Estate Planning
Many things improve with the passage of time. Wine. Classic cars. Perhaps your favorite easy chair. But, under most circumstances, the same cannot be said for estate planning. The reasons? People tend to become feebler and less capable of handling their legal affairs as they grow older. What’s more, as the estate plan itself ages, changing life situations often get overlooked.
It seems silly to mention, but the only legal timing requirement for creating an estate plan is that it must be done before death. That said, after handling literally thousands of trust and will cases, we at Trust Law Partners can say this with certainty: In fighting to get our clients their rightful inheritance, when and under what circumstances a will is created often becomes the crux of our case.
But let’s back up. While every human being on Earth has an expiration date, not everyone has the desire, determination or foresight to plan for it. Consequently, about half the population dies without having an estate plan in place. This frequently creates a battleground on which family members fight for the deceased assets.
Others who do take the time to create an estate plan often fail to update it regularly. Years of spending, saving and investing go by, and soon the estate plan no longer reflects the person’s real-world situation. This greatly diminishes the plan’s value and, again, opens the door to infighting.
So, here are our words to the wise:
Most important, to reduce the chance of litigation make sure you have an estate plan in thefirst place. Moreover, do it early, while you’re still mentally and physically competent. In the course of evaluating a case, when Trust Law Partners sees that an estate plan has been created under these circumstances we know it will be harder to challenge. Why? Because it’s less likely the deceased neglected to include key assets, or was swayed by a nefarious actor trying to craft the plan in their favor.

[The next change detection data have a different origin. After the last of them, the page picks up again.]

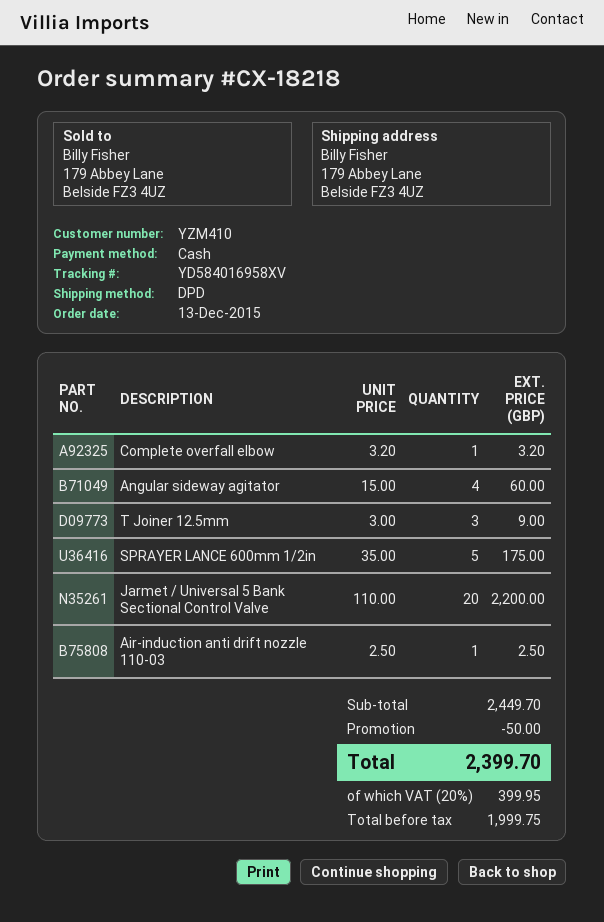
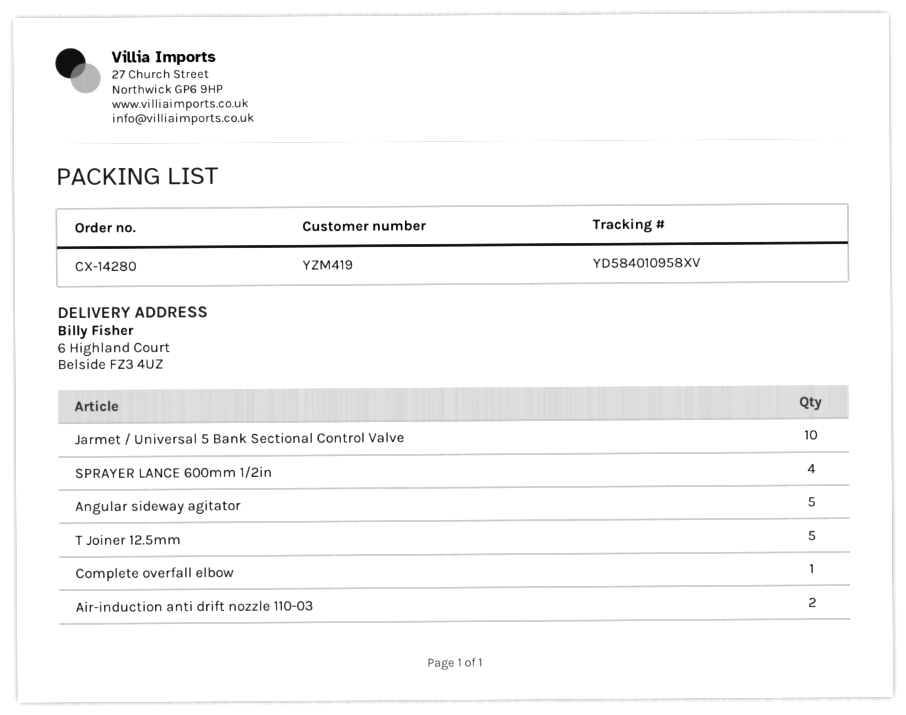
order number: CX-18218 -> CX-14280
customer number: YZM410 -> YZM419
tracking number: YD584016958XV -> YD584010958XV
ship to: 179 Abbey Lane, Belside FZ3 4UZ -> 6 Highland Court, Belside FZ3 4UZ
Angular sideway agitator: 4 -> 5
T Joiner 12.5mm: 3 -> 5
SPRAYER LANCE 600mm 1/2in: 5 -> 4
Jarmet / Universal 5 Bank Sectional Control Valve: 20 -> 10
Air-induction anti drift nozzle 110-03: 1 -> 2

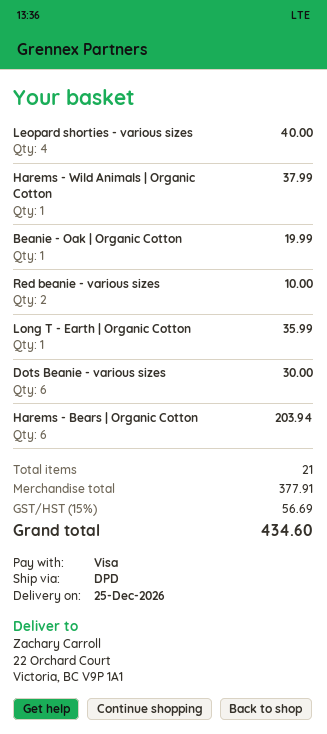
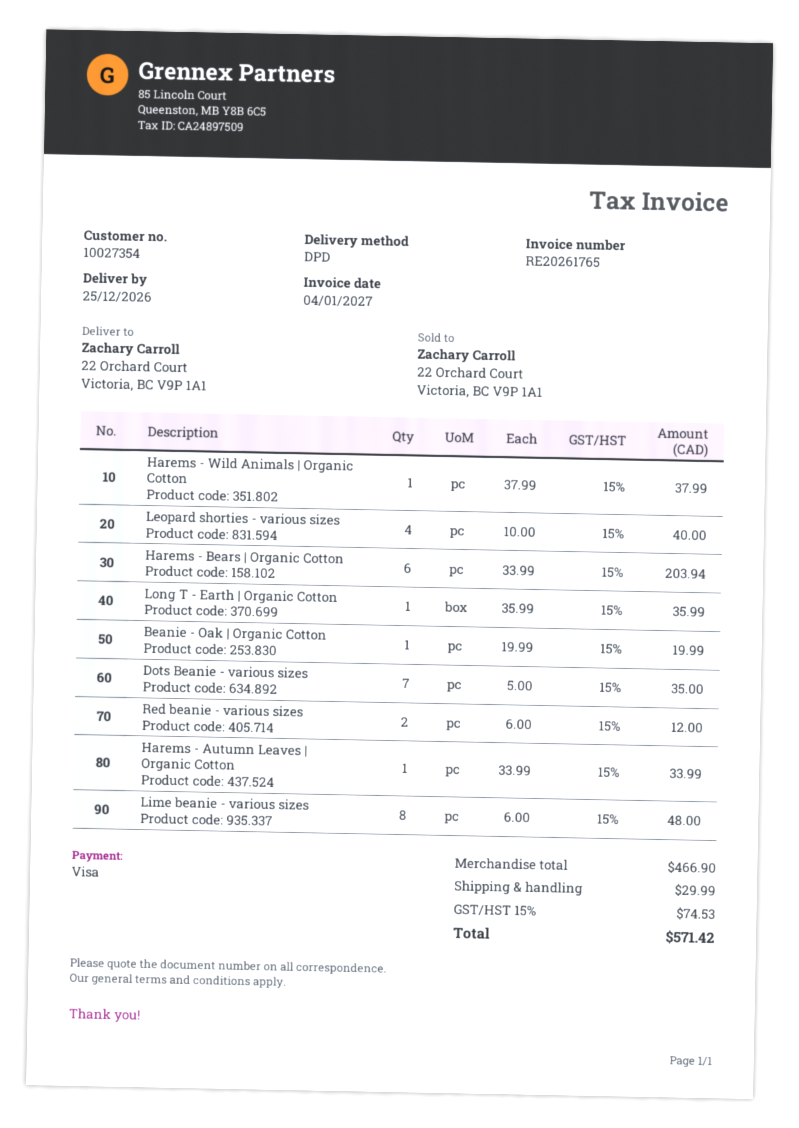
Red beanie - various sizes: 2 for 10.00 -> 2 for 12.00
Dots Beanie - various sizes: 6 for 30.00 -> 7 for 35.00
Harems - Autumn Leaves | Organic Cotton: none -> 1 for 33.99
Lime beanie - various sizes: none -> 8 for 48.00
subtotal: 377.91 -> 466.90
shipping: none -> 29.99
tax: 15% = 56.69 -> 15% = 74.53
total: 434.60 -> 571.42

Conversely, when we find an estate plan has been created close to the death of the trustor, we immediately start viewing it with suspicion. Let’s take the case of a 92-year-old unable to drive, pay bills or take themselves to a doctor. If they create or change an estate plan months before they die and leave everything to one individual while sidestepping other natural heirs, that creates an opening for litigation. The same holds true if the instructions in the estate plan deviate from what our client claims were the actual wishes of the deceased. Contesting an estate plan is easier if we can show that the trustor was not of sound mind when it was created.
If Trust Law Partners is involved in a trust or will contest, one of the first steps we take is comparing its creation date to the date the trustor passed away. If the two are close we start to dig deeper. We’ll examine medical records to assess the trustor’s mental and physical condition just prior to their passing, looking for answers to questions like these:
- Did the deceased have a serious illness or other limitations when they created the estate plan?
- Were they able to make basic life decisions?
- Did they pay their own bills?
- Did they manage their own medication?
- Were they clearly forgetful or absent-minded?
- Was the attorney chosen by the deceased—or someone inheriting the lion's share of the estate?
- How did the deceased get to the attorney? On their own? Or were they driven by the person receiving most of the estate?
All these questions help us fill in the missing puzzle pieces and determine whether or not the estate plan is valid.
Of course, while early estate planning helps prevent problems it also presents one. For example, it’s not usual for the trustor to live 20 years after they’ve created their estate plan. In that time they might divorce and remarry, open and close bank accounts, or buy and sell real estate. If the estate plan is not periodically updated to reflect those changes it becomes vulnerable to legal challenge. For this reason, Trust Law Partners recommends you consider refreshing an estate plan every three to five years, or after you’ve made any major life changes.
To sum up, if you want to ensure your estate plan will withstand a legal contest, create it early and keep it current. On the flipside, if you want to fight an estate plan you believe is unfair, know that the timing of that plan will factor into the outcome.